The virus cut down those who took great care with their health by faithfully using masks and social distancing – some afraid, many wary. But the virus also went after those who denied it’s a problem, that it’s a hoax, who feared that their liberties were being taken away from them, who refused to wear masks. Without respect, the virus went after those who represented God to people – whether as a minister, a priest, a rabbi, an imam. Those who didn’t take precautions because God was going to protect them and their people. And those who took precautions in the house of worship and were berated for trying to protect their people.

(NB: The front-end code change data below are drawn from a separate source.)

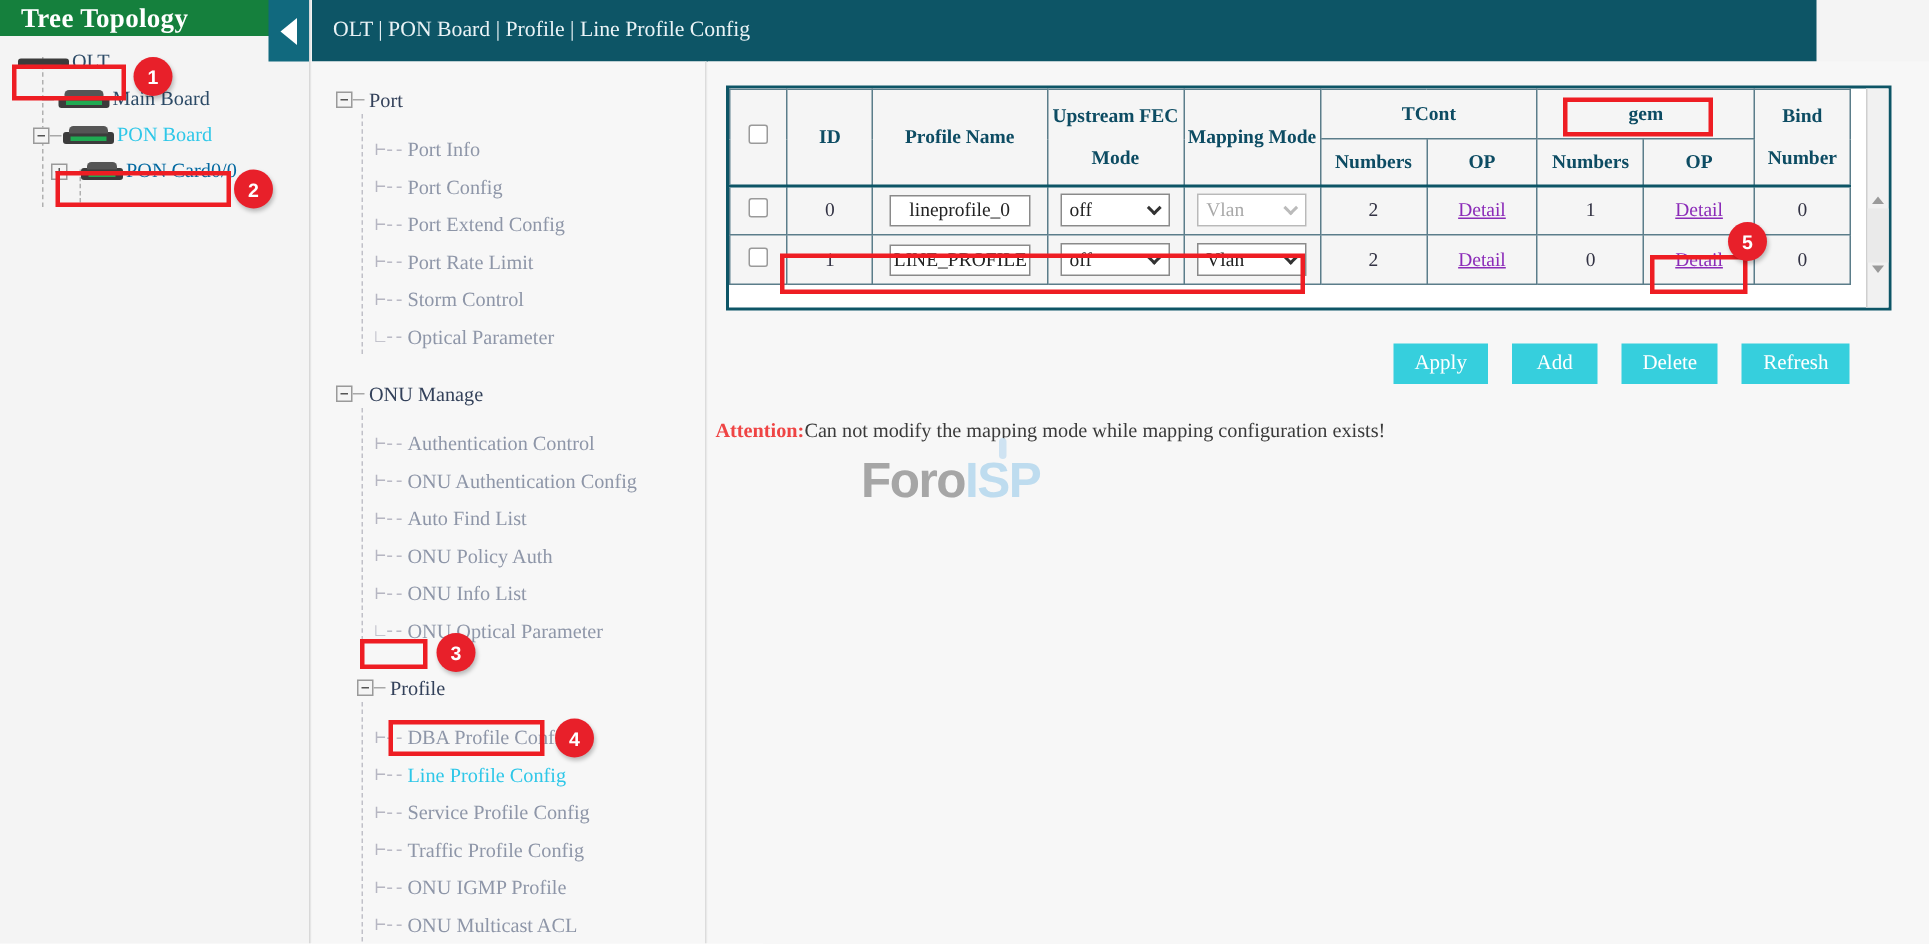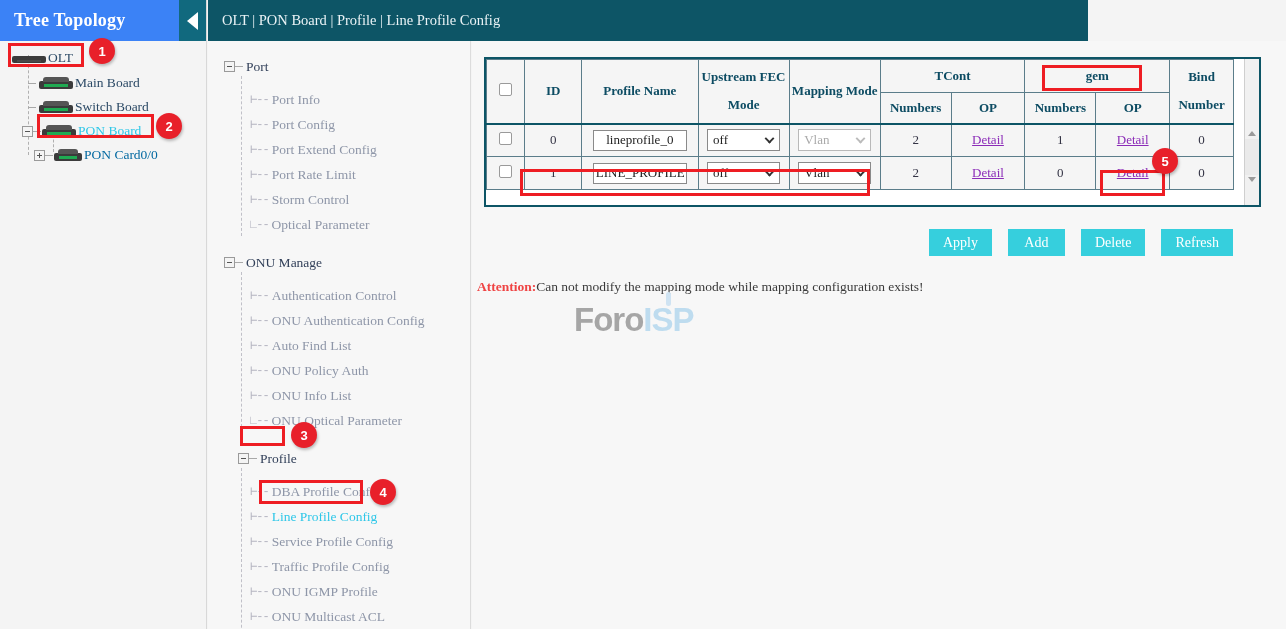--- a/index.html
+++ b/index.html
@@ -25,8 +25,8 @@
   }
   #tree-panel-header {
     position: relative;
-    height: 41px;
-    background: #3b82f6;
+    height: 24px;
+    background: #15803d;
     color: #ffffff;
     display: flex; align-items: center; text-align: center;
   }

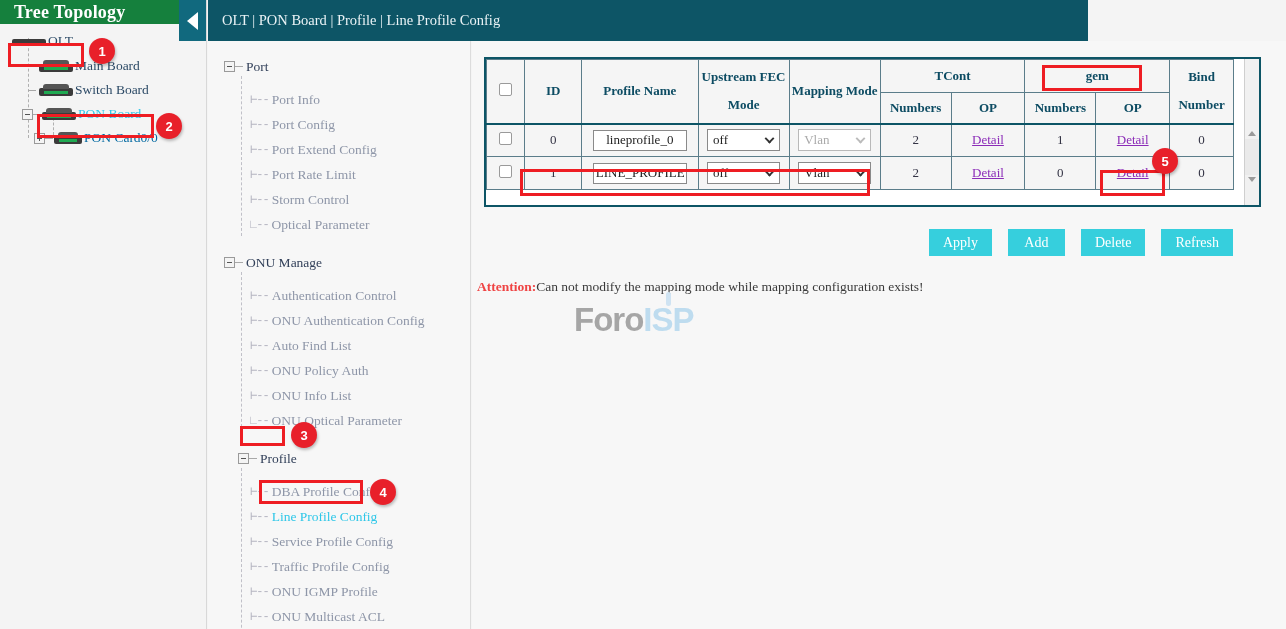--- a/index.html
+++ b/index.html
@@ -151,7 +151,7 @@
   
   #topbar {
     position: absolute; left: 208px; top: 0;
-    width: 880px; height: 41px;
+    width: 1003px; height: 41px;
     background: #0d5566;
     color: #e8f2f5;
     display: flex; align-items: center;

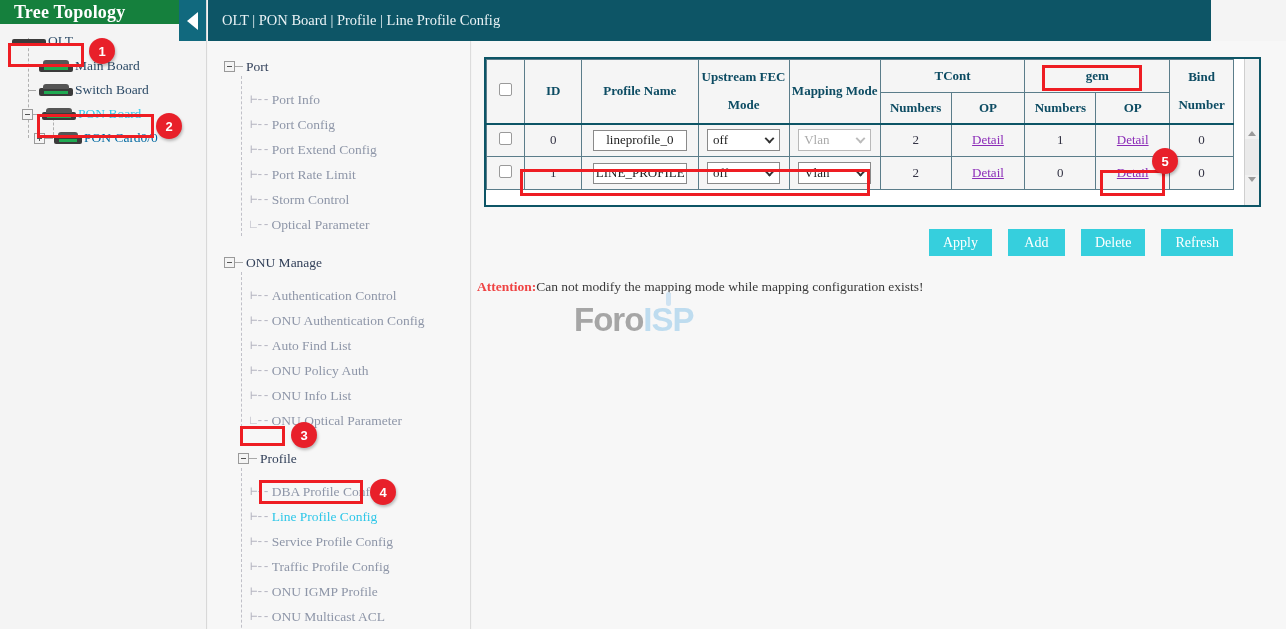--- a/index.html
+++ b/index.html
@@ -364,15 +364,6 @@
         <span class="tlabel">Main Board</span>
       </div>
 
-      <div class="tnode" style="padding-left:28px; height:24px;">
-        <div class="dashline"></div>
-        <div class="dev" style="margin-left:3px;">
-          <div class="body"></div>
-            <div class="lid"></div>
-            <div class="led"></div>
-        </div>
-        <span class="tlabel">Switch Board</span>
-      </div>
 
       <div class="tnode sel" style="padding-left:22px; height:24px;">
         <div class="exp-box"></div>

This virus let many off easily. However, it also caused long-lasting effects in others with some suffering debilitating illnesses lasting for the rest of their lives. But the 500,000 people? More than the American battle deaths of WW1, WW2, Korea and Vietnam combined (approximately 425,900). These are honored at sacred grounds with rows of marble-white memorials marking their passing, but the COVID deaths are without the same honor and veneration among generations.

500,000. One person every minute since a year ago. Honor someone with your thoughts toward them today, but especially honor those who still live while they can appreciate and enjoy that honor. Honor the living and remember the dead.